-- DESCRIPTION OF THE TASK --
Go through the records below from the first line and print each one exactly, stopping after the line that contains "khaki ou taupe</div>". Do not print pictures or anything past that line.

-- TASK INPUTS --
_ _ _ _

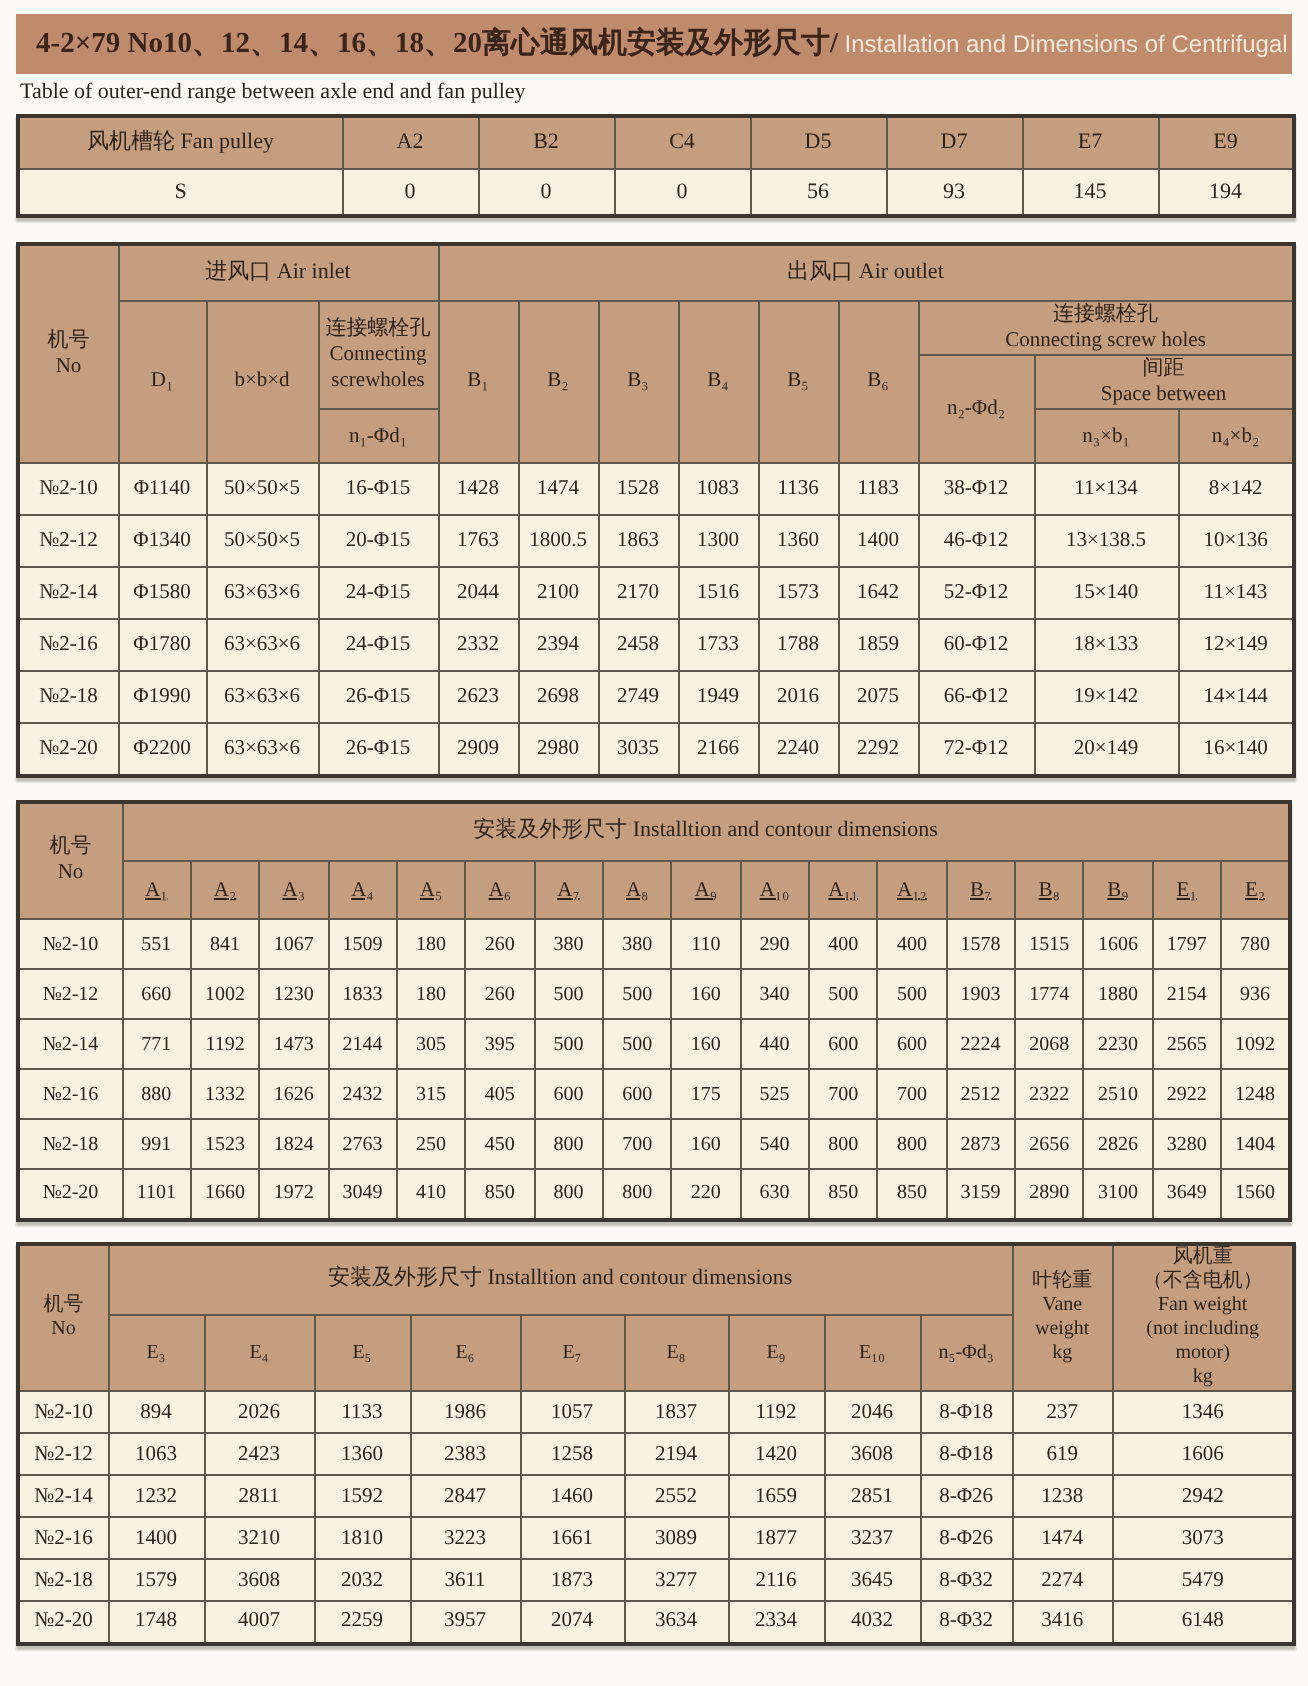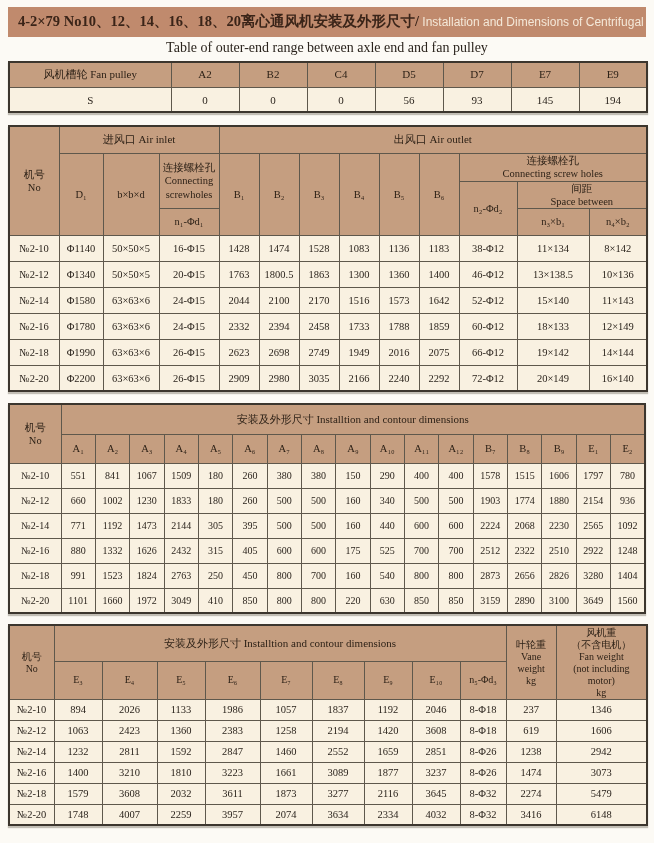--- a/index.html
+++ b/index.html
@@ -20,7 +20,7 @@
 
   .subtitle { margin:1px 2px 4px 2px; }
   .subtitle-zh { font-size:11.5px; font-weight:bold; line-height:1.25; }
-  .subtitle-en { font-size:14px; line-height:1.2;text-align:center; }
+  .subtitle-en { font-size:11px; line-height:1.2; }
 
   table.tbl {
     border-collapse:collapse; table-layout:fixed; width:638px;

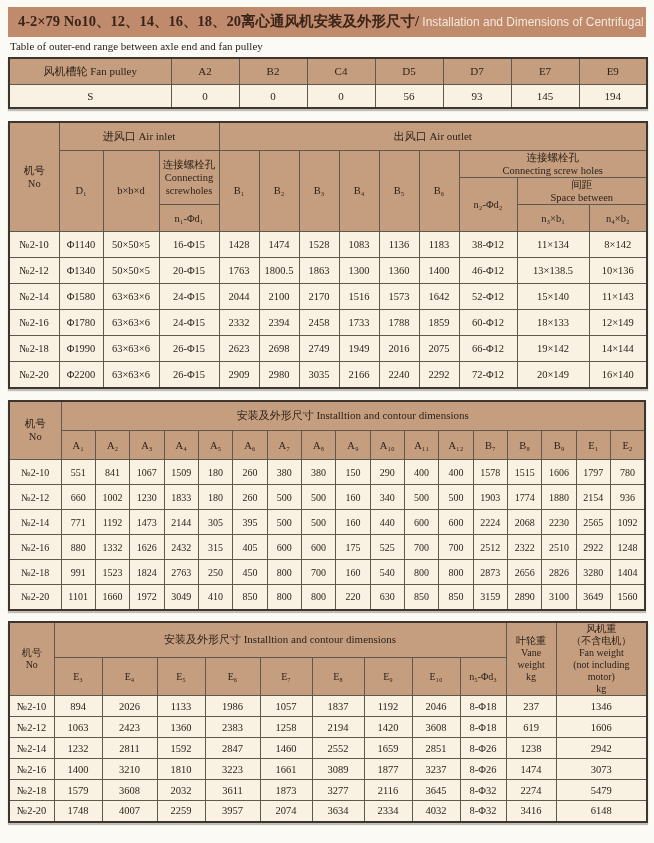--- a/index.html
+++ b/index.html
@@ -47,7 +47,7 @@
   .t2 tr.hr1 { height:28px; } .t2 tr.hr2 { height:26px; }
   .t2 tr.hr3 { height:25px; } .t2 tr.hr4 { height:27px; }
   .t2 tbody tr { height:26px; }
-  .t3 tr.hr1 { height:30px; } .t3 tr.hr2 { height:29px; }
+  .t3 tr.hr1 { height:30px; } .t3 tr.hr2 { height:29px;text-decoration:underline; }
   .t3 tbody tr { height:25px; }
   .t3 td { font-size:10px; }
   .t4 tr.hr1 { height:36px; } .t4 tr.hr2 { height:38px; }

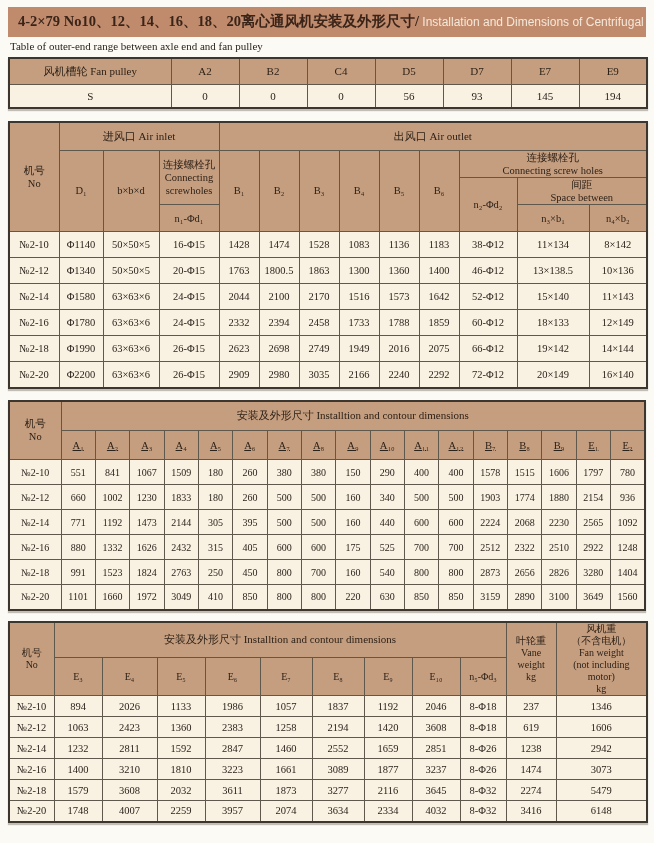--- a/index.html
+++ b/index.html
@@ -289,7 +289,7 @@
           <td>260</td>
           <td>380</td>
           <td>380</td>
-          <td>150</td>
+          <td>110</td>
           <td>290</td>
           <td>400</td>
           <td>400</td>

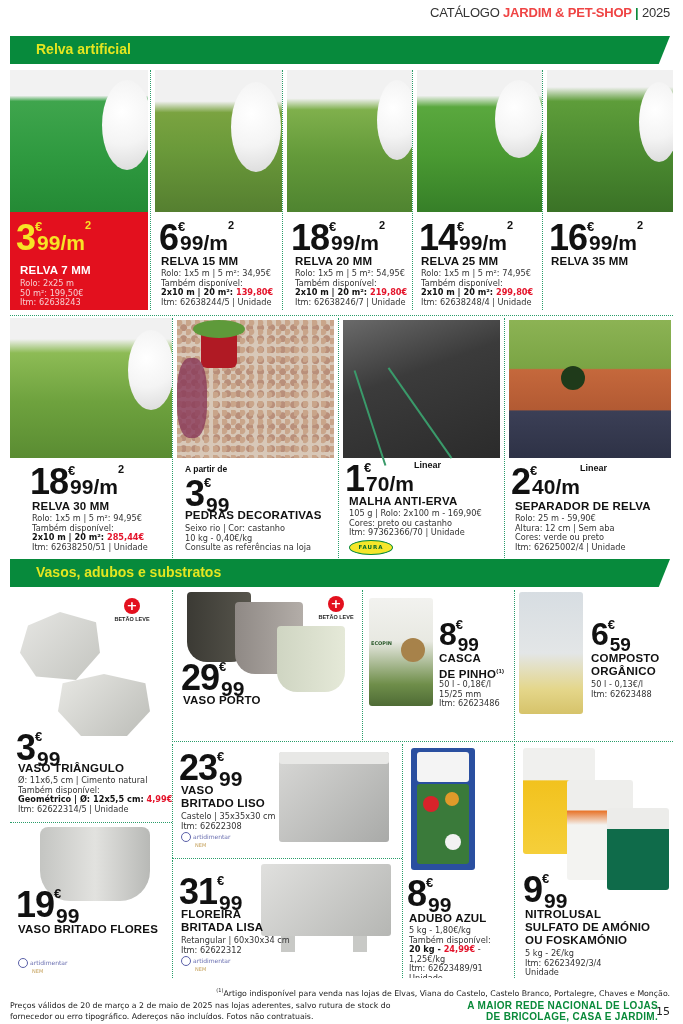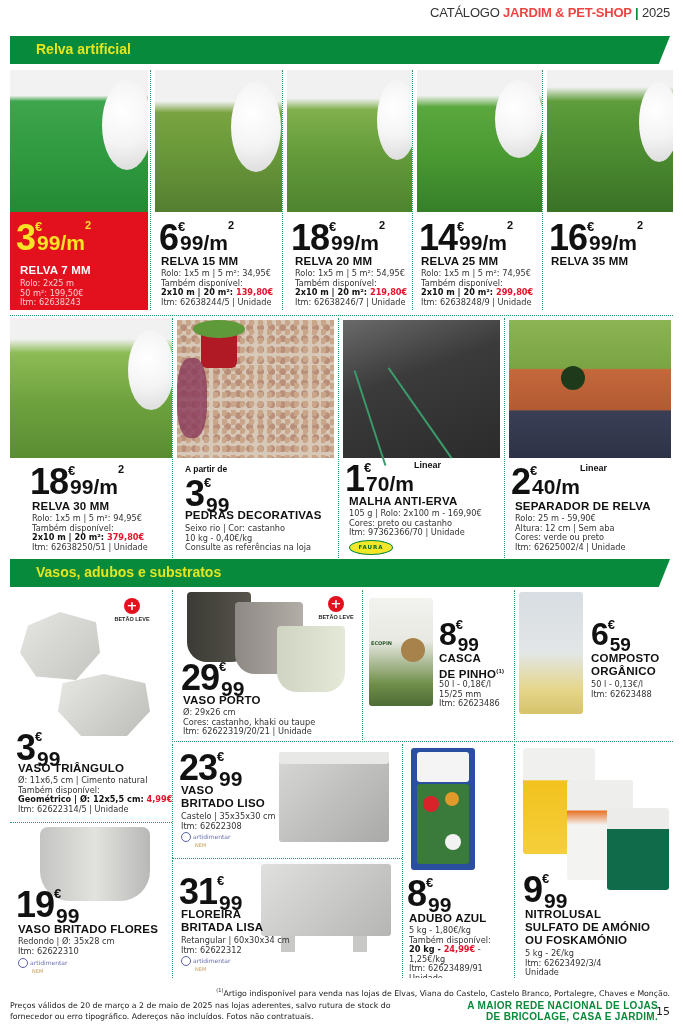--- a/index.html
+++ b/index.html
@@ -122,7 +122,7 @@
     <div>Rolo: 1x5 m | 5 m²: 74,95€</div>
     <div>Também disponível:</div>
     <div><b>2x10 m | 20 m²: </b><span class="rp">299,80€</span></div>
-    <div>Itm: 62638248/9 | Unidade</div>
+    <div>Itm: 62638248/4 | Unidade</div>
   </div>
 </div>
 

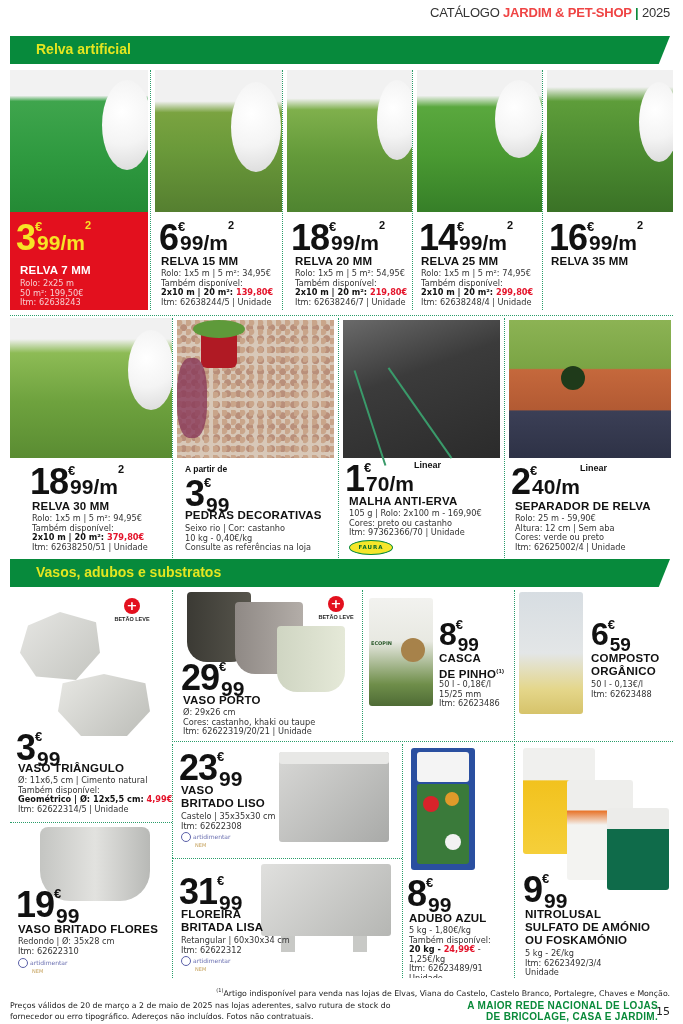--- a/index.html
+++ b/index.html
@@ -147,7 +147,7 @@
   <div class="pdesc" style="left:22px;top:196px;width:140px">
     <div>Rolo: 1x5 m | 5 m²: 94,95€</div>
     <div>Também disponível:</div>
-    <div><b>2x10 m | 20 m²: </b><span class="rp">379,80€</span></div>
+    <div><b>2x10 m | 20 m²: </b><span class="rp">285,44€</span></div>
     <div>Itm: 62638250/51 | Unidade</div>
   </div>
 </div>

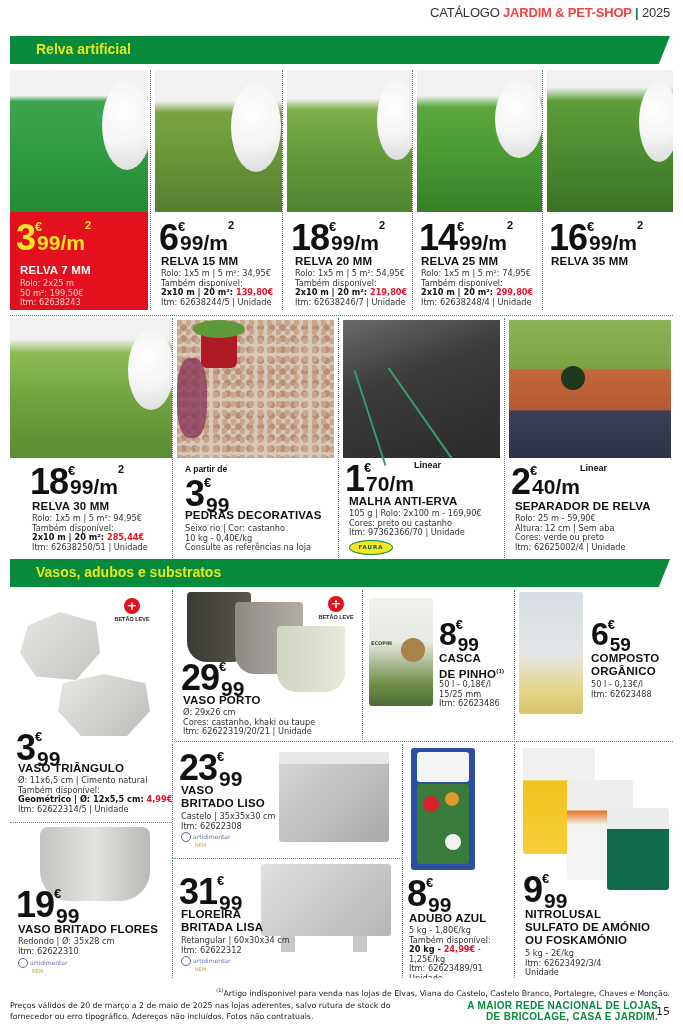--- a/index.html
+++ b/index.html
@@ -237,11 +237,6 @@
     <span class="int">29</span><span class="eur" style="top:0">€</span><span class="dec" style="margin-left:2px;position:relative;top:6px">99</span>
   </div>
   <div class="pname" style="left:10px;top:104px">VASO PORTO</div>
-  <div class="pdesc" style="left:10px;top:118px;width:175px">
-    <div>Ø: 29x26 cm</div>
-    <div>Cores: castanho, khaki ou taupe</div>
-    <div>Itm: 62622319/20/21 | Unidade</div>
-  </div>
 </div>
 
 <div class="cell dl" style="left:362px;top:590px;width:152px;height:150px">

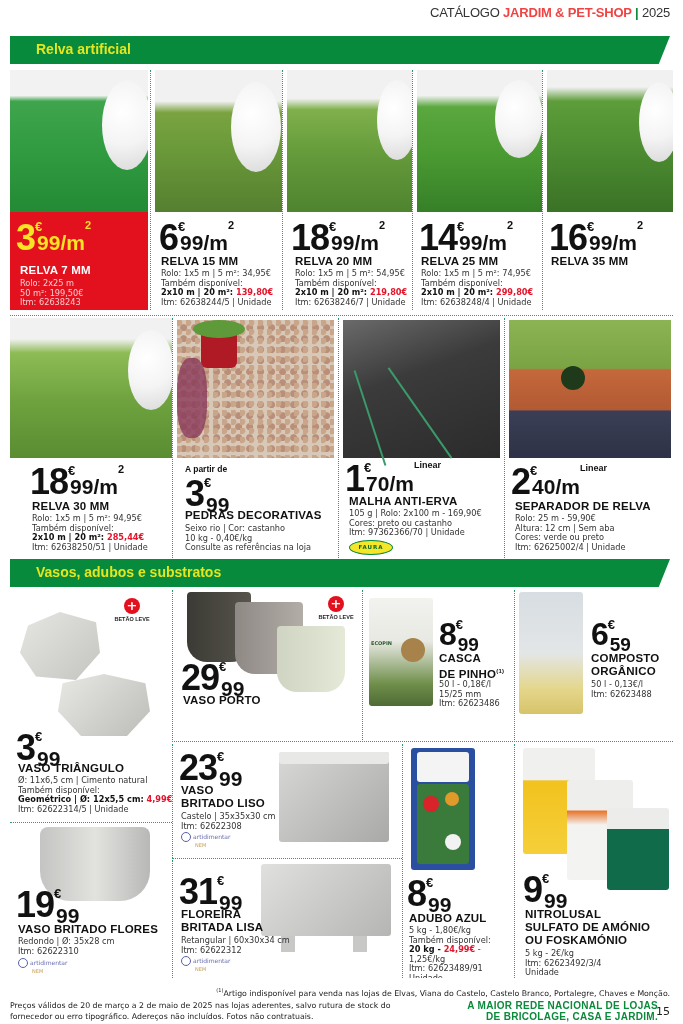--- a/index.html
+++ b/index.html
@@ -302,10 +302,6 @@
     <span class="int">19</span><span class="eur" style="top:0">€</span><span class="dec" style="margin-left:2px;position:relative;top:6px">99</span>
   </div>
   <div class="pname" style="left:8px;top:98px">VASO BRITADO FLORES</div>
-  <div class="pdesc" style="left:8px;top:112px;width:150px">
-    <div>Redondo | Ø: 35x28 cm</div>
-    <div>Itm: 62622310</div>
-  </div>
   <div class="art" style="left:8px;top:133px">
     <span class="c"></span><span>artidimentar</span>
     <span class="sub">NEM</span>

_ _ _ _

-- RESPONSE --
--- a/index.html
+++ b/index.html
@@ -20,7 +20,7 @@
 
   .subtitle { margin:1px 2px 4px 2px; }
   .subtitle-zh { font-size:11.5px; font-weight:bold; line-height:1.25; }
-  .subtitle-en { font-size:14px; line-height:1.2;text-align:center; }
+  .subtitle-en { font-size:11px; line-height:1.2; }
 
   table.tbl {
     border-collapse:collapse; table-layout:fixed; width:638px;

--- a/index.html
+++ b/index.html
@@ -47,7 +47,7 @@
   .t2 tr.hr1 { height:28px; } .t2 tr.hr2 { height:26px; }
   .t2 tr.hr3 { height:25px; } .t2 tr.hr4 { height:27px; }
   .t2 tbody tr { height:26px; }
-  .t3 tr.hr1 { height:30px; } .t3 tr.hr2 { height:29px; }
+  .t3 tr.hr1 { height:30px; } .t3 tr.hr2 { height:29px;text-decoration:underline; }
   .t3 tbody tr { height:25px; }
   .t3 td { font-size:10px; }
   .t4 tr.hr1 { height:36px; } .t4 tr.hr2 { height:38px; }

--- a/index.html
+++ b/index.html
@@ -289,7 +289,7 @@
           <td>260</td>
           <td>380</td>
           <td>380</td>
-          <td>150</td>
+          <td>110</td>
           <td>290</td>
           <td>400</td>
           <td>400</td>

--- a/index.html
+++ b/index.html
@@ -122,7 +122,7 @@
     <div>Rolo: 1x5 m | 5 m²: 74,95€</div>
     <div>Também disponível:</div>
     <div><b>2x10 m | 20 m²: </b><span class="rp">299,80€</span></div>
-    <div>Itm: 62638248/9 | Unidade</div>
+    <div>Itm: 62638248/4 | Unidade</div>
   </div>
 </div>
 

--- a/index.html
+++ b/index.html
@@ -147,7 +147,7 @@
   <div class="pdesc" style="left:22px;top:196px;width:140px">
     <div>Rolo: 1x5 m | 5 m²: 94,95€</div>
     <div>Também disponível:</div>
-    <div><b>2x10 m | 20 m²: </b><span class="rp">379,80€</span></div>
+    <div><b>2x10 m | 20 m²: </b><span class="rp">285,44€</span></div>
     <div>Itm: 62638250/51 | Unidade</div>
   </div>
 </div>

--- a/index.html
+++ b/index.html
@@ -237,11 +237,6 @@
     <span class="int">29</span><span class="eur" style="top:0">€</span><span class="dec" style="margin-left:2px;position:relative;top:6px">99</span>
   </div>
   <div class="pname" style="left:10px;top:104px">VASO PORTO</div>
-  <div class="pdesc" style="left:10px;top:118px;width:175px">
-    <div>Ø: 29x26 cm</div>
-    <div>Cores: castanho, khaki ou taupe</div>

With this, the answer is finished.